**What you need to do:**
The records follow. Filter them to the lines that hold "span".

**Source information:**
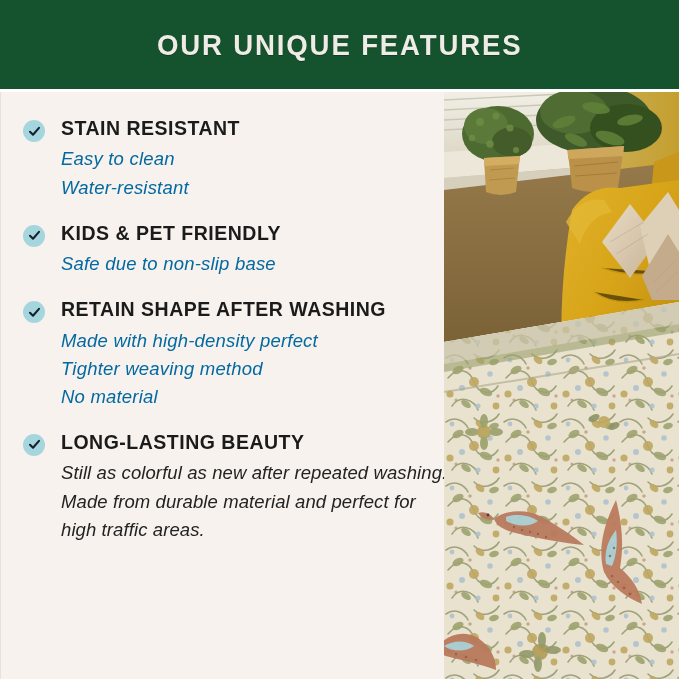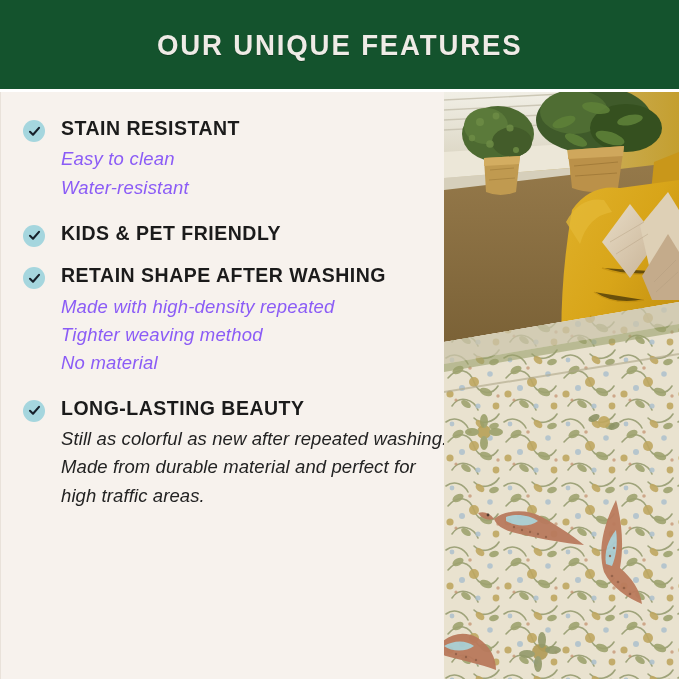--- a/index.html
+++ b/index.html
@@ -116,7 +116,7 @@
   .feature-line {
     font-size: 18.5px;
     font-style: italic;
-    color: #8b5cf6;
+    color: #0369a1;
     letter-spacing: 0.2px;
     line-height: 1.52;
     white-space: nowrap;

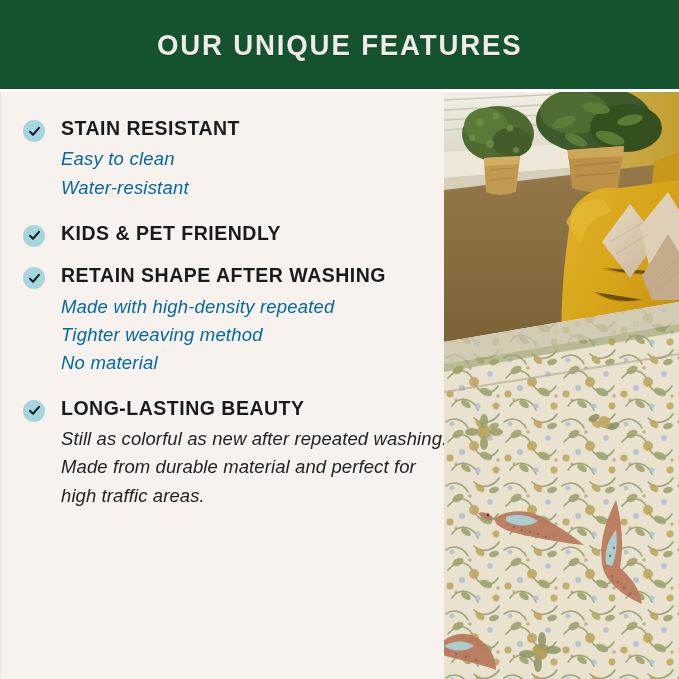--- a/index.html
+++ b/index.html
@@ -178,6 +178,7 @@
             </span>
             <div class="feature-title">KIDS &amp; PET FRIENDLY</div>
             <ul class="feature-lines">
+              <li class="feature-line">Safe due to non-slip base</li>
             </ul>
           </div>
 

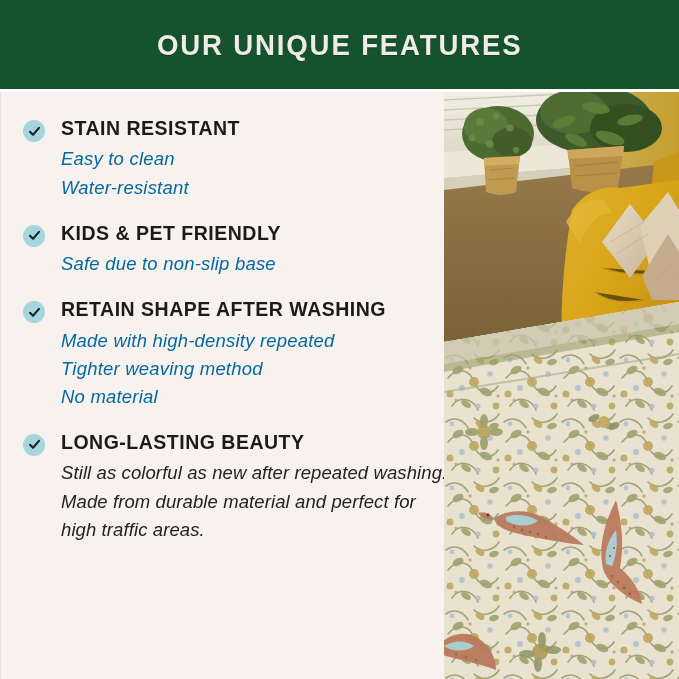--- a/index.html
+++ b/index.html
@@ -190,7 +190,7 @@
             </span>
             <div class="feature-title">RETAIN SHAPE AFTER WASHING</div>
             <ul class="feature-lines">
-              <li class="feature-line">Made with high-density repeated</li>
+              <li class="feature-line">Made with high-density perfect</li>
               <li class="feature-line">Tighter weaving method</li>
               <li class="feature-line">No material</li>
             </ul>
---
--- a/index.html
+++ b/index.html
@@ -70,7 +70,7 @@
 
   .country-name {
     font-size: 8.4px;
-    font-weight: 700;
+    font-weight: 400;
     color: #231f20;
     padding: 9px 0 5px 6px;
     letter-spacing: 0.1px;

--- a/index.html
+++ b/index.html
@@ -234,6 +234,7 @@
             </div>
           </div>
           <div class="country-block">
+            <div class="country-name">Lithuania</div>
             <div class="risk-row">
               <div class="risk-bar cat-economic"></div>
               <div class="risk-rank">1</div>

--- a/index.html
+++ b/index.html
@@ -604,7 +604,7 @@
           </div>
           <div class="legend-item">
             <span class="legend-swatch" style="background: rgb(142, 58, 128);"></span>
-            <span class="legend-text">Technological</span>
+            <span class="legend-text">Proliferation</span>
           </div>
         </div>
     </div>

**Solution to this task:**
             </span>
             </span>
             <span class="legend-swatch" style="background: rgb(142, 58, 128);"></span>
-            <span class="legend-text">Technological</span>
+            <span class="legend-text">Proliferation</span>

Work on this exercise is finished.